Splicetoday

Sports
Dec 07, 2011, 06:11AM

Don't Be a Human Bowling Pin

If you’re on the sidelines of an NFL game, act like you’re aware that you’re on the sidelines of an NFL game.

James harrison2.jpg?ixlib=rails 2.1

I’ve noticed that people like to talk about other people’s traffic mishaps in disparaging, had-that-been-me terms, to ascribe to themselves a sort of innate hyperawareness whereby hydroplaning skids or three-car-pile-ups or collisions with wayward wildlife might be sidestepped were preternatural ease. This is unsubstantiated bragging, of course, and utter bullshit, because neither you nor I have any idea how we would react in an extraordinary automotive circumstance, unless it actually happened. The phrase “the rules of the road” can be interpreted in any number of ways, but it goes without saying that competent driving involves tuning out distractions and concentrating on traffic signals, weather conditions, and other motorists. The danger of injury or fatality is very, very real, and your rate of survival is predicated on how much aware you are of your surroundings.

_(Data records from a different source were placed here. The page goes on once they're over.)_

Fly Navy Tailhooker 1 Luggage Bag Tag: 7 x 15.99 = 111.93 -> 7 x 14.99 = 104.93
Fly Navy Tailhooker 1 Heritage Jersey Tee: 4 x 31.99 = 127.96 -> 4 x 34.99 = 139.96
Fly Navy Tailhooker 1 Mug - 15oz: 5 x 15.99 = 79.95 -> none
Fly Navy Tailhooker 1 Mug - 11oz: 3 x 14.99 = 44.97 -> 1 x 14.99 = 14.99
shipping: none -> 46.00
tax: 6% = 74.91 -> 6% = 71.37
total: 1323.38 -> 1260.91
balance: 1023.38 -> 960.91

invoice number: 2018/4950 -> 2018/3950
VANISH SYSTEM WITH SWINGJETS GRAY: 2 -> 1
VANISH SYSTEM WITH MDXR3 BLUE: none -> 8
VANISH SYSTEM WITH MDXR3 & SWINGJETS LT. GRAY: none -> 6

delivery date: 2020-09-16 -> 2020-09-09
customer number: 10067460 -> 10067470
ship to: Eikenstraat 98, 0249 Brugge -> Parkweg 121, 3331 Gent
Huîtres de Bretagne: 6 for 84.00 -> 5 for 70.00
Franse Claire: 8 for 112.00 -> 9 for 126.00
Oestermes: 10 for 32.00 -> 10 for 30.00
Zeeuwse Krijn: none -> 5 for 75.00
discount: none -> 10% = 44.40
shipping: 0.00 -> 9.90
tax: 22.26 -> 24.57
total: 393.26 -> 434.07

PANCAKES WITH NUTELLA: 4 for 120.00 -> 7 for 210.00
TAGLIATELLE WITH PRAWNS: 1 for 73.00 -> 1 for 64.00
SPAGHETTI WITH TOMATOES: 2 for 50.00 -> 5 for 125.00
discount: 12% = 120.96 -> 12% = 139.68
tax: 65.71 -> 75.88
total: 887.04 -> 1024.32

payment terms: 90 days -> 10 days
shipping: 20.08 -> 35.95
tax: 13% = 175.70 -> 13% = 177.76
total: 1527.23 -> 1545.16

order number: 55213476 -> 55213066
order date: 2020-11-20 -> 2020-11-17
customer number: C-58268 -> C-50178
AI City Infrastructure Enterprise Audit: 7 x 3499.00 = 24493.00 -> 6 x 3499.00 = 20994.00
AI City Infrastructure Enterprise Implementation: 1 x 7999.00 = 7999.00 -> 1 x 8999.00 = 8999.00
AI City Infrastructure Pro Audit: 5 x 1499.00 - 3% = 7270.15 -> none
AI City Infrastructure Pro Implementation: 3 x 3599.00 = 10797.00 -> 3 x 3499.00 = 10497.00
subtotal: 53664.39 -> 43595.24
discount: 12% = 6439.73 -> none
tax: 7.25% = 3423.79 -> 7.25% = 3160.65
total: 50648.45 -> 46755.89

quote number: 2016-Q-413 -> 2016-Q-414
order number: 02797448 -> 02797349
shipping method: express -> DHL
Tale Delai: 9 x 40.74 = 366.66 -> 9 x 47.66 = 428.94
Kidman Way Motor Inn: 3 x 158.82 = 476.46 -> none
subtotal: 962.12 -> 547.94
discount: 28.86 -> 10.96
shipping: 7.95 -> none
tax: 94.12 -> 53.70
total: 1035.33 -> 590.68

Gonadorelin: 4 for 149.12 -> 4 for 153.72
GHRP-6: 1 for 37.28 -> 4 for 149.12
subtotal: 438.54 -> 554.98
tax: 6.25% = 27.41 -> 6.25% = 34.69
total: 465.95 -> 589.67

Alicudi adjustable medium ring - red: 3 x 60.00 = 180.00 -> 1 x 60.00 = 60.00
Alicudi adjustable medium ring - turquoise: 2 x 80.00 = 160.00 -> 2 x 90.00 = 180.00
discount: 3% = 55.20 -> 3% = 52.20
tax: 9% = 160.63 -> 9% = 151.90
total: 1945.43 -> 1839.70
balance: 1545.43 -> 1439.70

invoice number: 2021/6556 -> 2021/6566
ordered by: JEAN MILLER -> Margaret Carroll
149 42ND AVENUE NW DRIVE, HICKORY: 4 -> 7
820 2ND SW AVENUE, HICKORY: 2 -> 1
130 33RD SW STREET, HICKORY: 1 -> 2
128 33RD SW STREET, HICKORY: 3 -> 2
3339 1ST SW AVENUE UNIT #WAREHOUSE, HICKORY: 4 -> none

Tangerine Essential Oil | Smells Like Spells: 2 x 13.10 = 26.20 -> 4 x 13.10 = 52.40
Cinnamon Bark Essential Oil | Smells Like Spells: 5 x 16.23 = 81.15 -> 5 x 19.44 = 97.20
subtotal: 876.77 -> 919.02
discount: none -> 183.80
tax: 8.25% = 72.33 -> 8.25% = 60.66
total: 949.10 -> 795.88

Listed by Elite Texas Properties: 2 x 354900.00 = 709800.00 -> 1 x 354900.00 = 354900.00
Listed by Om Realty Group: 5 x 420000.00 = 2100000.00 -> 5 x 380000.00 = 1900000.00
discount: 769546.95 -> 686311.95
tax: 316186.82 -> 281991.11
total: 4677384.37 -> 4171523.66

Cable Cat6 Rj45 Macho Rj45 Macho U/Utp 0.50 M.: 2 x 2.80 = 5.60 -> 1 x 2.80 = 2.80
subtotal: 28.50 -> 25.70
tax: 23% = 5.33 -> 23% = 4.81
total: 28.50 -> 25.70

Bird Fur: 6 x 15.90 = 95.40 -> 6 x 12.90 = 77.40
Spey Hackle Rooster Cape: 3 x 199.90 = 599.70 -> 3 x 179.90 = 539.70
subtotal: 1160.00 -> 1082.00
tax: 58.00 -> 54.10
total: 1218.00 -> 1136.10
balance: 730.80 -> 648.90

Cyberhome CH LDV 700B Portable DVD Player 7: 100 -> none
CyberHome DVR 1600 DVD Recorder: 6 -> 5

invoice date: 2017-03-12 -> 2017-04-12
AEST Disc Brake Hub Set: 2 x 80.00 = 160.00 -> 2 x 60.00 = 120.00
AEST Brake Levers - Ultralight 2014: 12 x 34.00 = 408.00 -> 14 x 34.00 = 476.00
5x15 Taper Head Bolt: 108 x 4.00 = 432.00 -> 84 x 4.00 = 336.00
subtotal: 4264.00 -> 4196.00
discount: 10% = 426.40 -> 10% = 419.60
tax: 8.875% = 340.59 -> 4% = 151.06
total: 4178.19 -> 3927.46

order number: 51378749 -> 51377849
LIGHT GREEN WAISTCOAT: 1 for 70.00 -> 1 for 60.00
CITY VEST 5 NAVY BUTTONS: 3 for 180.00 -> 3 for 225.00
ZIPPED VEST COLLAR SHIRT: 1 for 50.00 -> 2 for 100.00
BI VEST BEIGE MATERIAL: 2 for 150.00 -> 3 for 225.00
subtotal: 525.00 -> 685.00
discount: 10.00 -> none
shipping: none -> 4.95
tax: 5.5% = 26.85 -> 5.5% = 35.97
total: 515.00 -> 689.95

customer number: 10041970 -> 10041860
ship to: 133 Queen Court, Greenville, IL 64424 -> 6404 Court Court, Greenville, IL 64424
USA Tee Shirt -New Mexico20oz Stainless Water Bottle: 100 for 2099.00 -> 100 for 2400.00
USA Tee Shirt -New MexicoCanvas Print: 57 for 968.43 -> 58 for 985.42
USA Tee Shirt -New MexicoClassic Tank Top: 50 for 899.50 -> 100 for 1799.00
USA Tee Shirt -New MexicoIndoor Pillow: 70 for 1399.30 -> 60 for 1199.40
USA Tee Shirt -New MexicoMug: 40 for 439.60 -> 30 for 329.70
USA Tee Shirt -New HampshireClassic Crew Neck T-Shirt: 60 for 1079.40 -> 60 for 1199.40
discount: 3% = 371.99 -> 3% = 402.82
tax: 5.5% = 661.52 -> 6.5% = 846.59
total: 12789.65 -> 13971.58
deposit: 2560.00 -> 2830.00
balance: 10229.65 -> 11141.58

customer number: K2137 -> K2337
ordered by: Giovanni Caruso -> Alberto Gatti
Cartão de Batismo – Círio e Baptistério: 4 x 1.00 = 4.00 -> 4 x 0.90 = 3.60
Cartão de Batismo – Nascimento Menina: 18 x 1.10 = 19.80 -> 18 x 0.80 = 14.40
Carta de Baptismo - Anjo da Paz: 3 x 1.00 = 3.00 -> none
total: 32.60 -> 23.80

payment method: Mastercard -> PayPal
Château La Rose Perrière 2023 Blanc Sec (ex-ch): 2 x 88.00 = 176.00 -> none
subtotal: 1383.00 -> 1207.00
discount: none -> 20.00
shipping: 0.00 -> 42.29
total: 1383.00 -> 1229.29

If you’re loitering on the sidelines of a National Football League game, your likelihood of being involved in a collision with a running back and a defender on Sunday is probably higher than the chance of me crashing into a highway divider en route to work tomorrow. There’s a sickening feeling that comes from watching two or three mighty gridiron gladiators collide in slow-motion, helmets meeting at Mach 4, bodies falling broken to the Astroturf, but that feeling is leavened by the fact that everybody who suits up and takes to the field has undergone intensive conditioning, was mentally prepared ahead of time, knew the risks, even if foreknowledge isn’t enough to curtail the agonizing pain that often accompanies athletic injury. Football coaches and principals know what’s up, and it’s rare that sidelined offensive and defensive players wind up hurt when the action strays from the field; usually they’ve the presence of mind to help the fallen to their Nikes and offer a bit of encouragement.

But what of the common NFL class, if you will: the anonymously bundled team representatives, the NFL officials, the cheerleaders, the network talent and cameramen and sound people, the agents, and random bystanders who seem to be down there every game for no apparent reason, pacing or lounging or just taking up space? Are these people, like, aware that at any given second a runaway play could go nitro and beyond the boundaries? I would argue that they are resolutely unaware and indifferent, because inevitably, when the networks replay a sideline bystander being trampled in a padded stampede, that person isn’t even watching the field, as though peering into the crowd or exchanging small talk or yelling into a cellular phone or fiddling with equipment is somehow more important than one’s personal safety in the face of unpredictably, culturally sanctioned acts of violence that could crack one’s skull open at any given moment. Wise the fuck up, common NFL class!

Discussion
  • You hit the nail on the head at the very end. People on NFL sidelines like to feel important, not unlike nobodies who are Important For a Day on film crews and bark orders at pedestrians.